Mullins P and Morrison JA and Boddice J

ORDERS:

Date of Orders: 13 July 2022

  1. Application for leave to appeal refused.
  2. Direct the registrar procure the correction of the endorsement of the indictment to accord with the sentence imposed by the sentencing judge of imprisonment of 2 years suspended after 6 months for an operational period of 3 years.

CATCHWORDS:

CRIMINAL LAW – APPEAL AND NEW TRIAL – APPEAL AGAINST SENTENCE – GROUNDS FOR INTERFERENCESENTENCE MANIFESTLY EXCESSIVE OR INADEQUATE – where the applicant pleaded guilty to dangerously operating a vehicle, causing grievous bodily harm – where the applicant plead guilty at an early stage – where the applicant had no prior criminal history – where the applicant was sentenced to two years’ imprisonment, suspended after serving six months in custody – whether the learned sentencing judge wrongly permitted considerations of general deterrence to overwhelm the sentencing discretion – whether the sentence required six months actual imprisonment – whether the sentence was manifestly excessive

Penalties and Sentences Act 1992 (Qld), s 9(3)(f)

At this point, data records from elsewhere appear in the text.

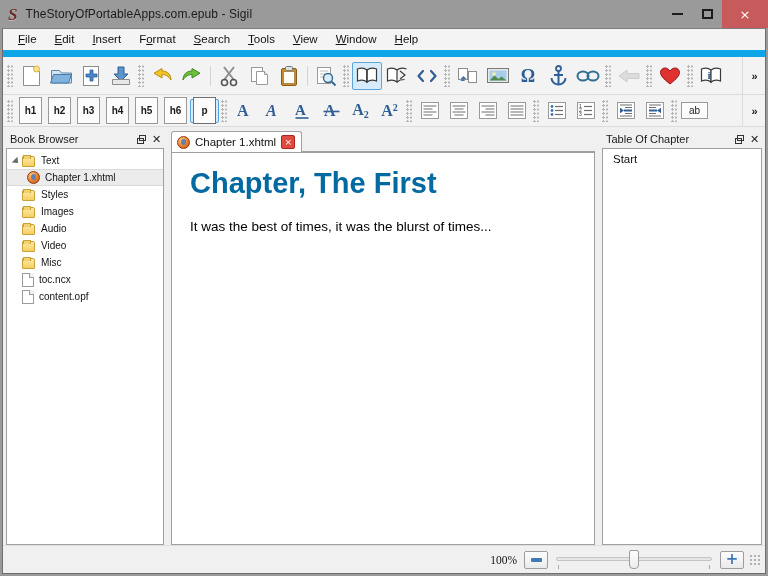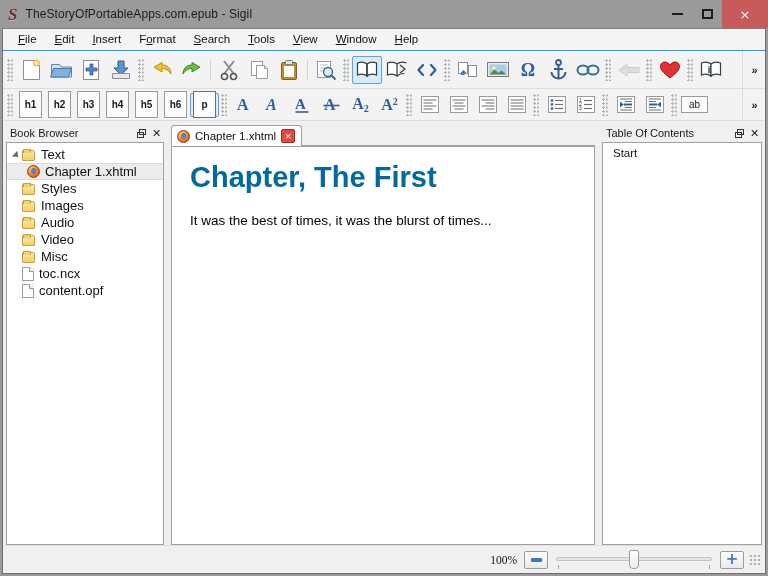"File" .menubar { border-bottom: 1px solid #0ea5e9 -> 7px solid #0ea5e9 }
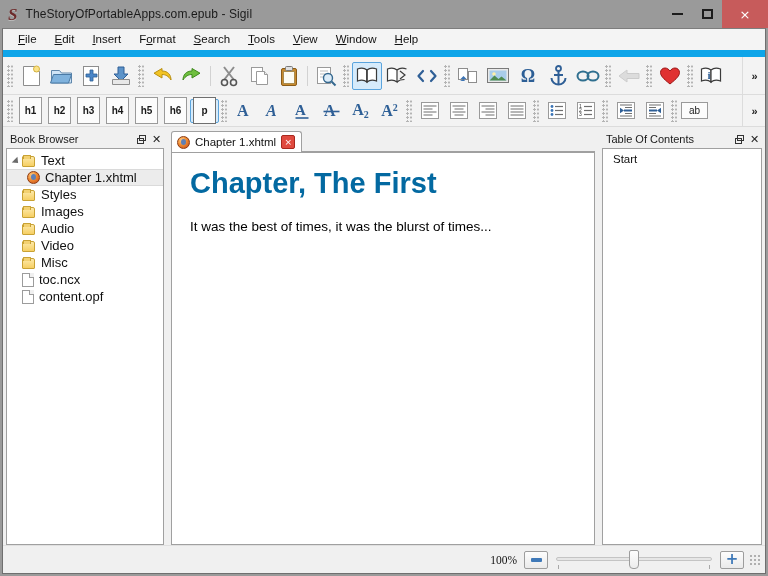"Table Of Contents" span.ttl { text: Contents -> Chapter }
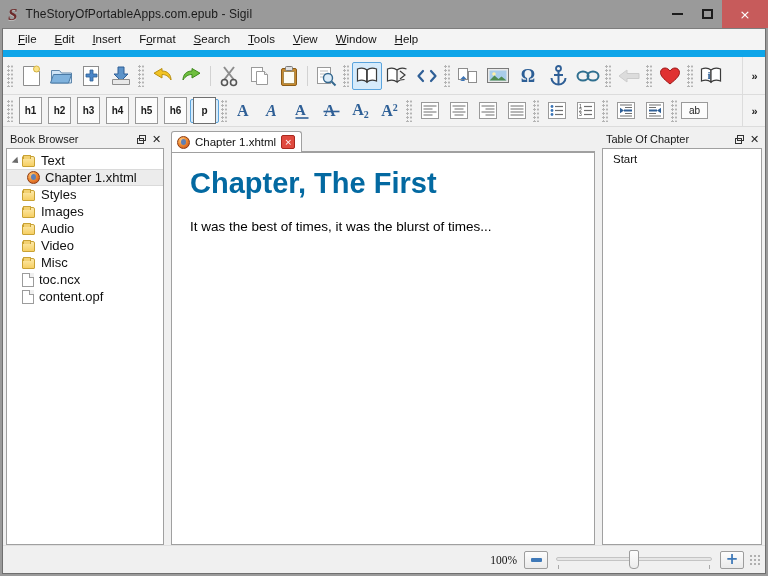"Text" .tree { font-size: 13px -> 10px }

Barbaro v The Queen (2014) 253 CLR 58; [2014] HCA 2, followed

Markarian v The Queen (2005) 228 CLR 357; [2005] HCA 25, followed

R v Allen [2012] QCA 259, cited

R v Conquest; Ex parte: Attorney-General (Qld) [1995] QCA 567, cited

R v Danter [2016] QCA 94, followed

R v Iaria [2008] QCA 396, followed

R v Lightbody (2019) 88 MVR 95; [2019] QCA 61, cited

R v MacDonald (2014) 244 A Crim R 148; [2014] QCA 9, followed

R v McGuigan [2004] QCA 381, followed

R v Oliver [2019] 3 Qd R 22; [2018] QCA 348, cited

R v Proesser [2007] QCA 61, followed

R v Tout [2012] QCA 296, followed

R v Towers (2009) 52 MVR 438; [2009] QCA 159, followed

R v Wakefield (2008) 187 A Crim R 514; [2008] QCA 269, followed

COUNSEL:

M J Jackson for the applicant

T L Corsbie for the respondent

SOLICITORS:

N R Barbi Solicitor for the applicant

Director of Public Prosecutions (Queensland) for the respondent

  1. [1]
    MULLINS P:  I joined in the making of the orders on 13 July 2022 for the reasons given by Morrison JA.
  2. [2]
    MORRISON JA:  On 8 April 2021 the applicant drove through the intersection of Marquis and Juliette Streets at Greenslopes.  As he did so the lights changed from amber to red.  The applicant was driving in the middle lane.
  3. [3]
    The change of traffic lights at that intersection was synchronised with the traffic lights at the next intersection, approximately 100 metres away.  That intersection was where Juliette Street crosses Duke Street.
  4. [4]
    After the first intersection the middle lane split into two lanes, one continuing straight ahead and the other turning right into Duke Street.  The applicant remained in the right turning lane, without braking or slowing down after the red lights at the corner of Juliette and Marquis Streets.  He evidently realised he was in the wrong lane and made a quick change to continue on Juliette Street.
  5. [5]
    Some six seconds after he crossed through the first intersection, the applicant entered the intersection of Juliette and Duke Streets, against the traffic light which had already turned red.  He hit the complainant, a motorbike rider who was travelling north on Duke Street and was then half-way through the intersection.  The complainant was thrown from his motorbike and landed on the guardrail at the edge of the road.  He sustained serious injuries to which I will return in detail later.
  6. [6]
    The applicant did not brake between the two intersections.  In fact, he did not brake until after his vehicle had hit the complainant.  The applicant pulled over and rendered assistance to the injured complainant.
  7. [7]
    Arising out of those events the applicant was charged with dangerously operating a vehicle, causing grievous bodily harm.  He pleaded guilty at an early stage and was sentenced (on 3 June 2022) to two years’ imprisonment, suspended after serving six months in custody, for an operational period of three years.
  8. [8]
    The applicant sought leave to appeal against the sentence imposed on two grounds:[1]
    1. (a)
      the learned sentencing judge wrongly permitted considerations of general deterrence to overwhelm the sentencing discretion; and
    2. (b)
      because the sentence required six months’ actual imprisonment it was manifestly excessive.
  9. [9]
    At the conclusion of the hearing of the application for leave to appeal on 13 July 2022 the Court made the following orders, with reasons to follow at a later date:
    1. (a)
      Application for leave to appeal refused;
    2. (b)
      Direct the registrar to procure the correction of the endorsement of the indictment to accord with the sentence imposed by the sentencing judge of imprisonment of two years suspended after six months for an operational period of three years.
  10. [10]
    The reasons below demonstrate why I joined in those orders.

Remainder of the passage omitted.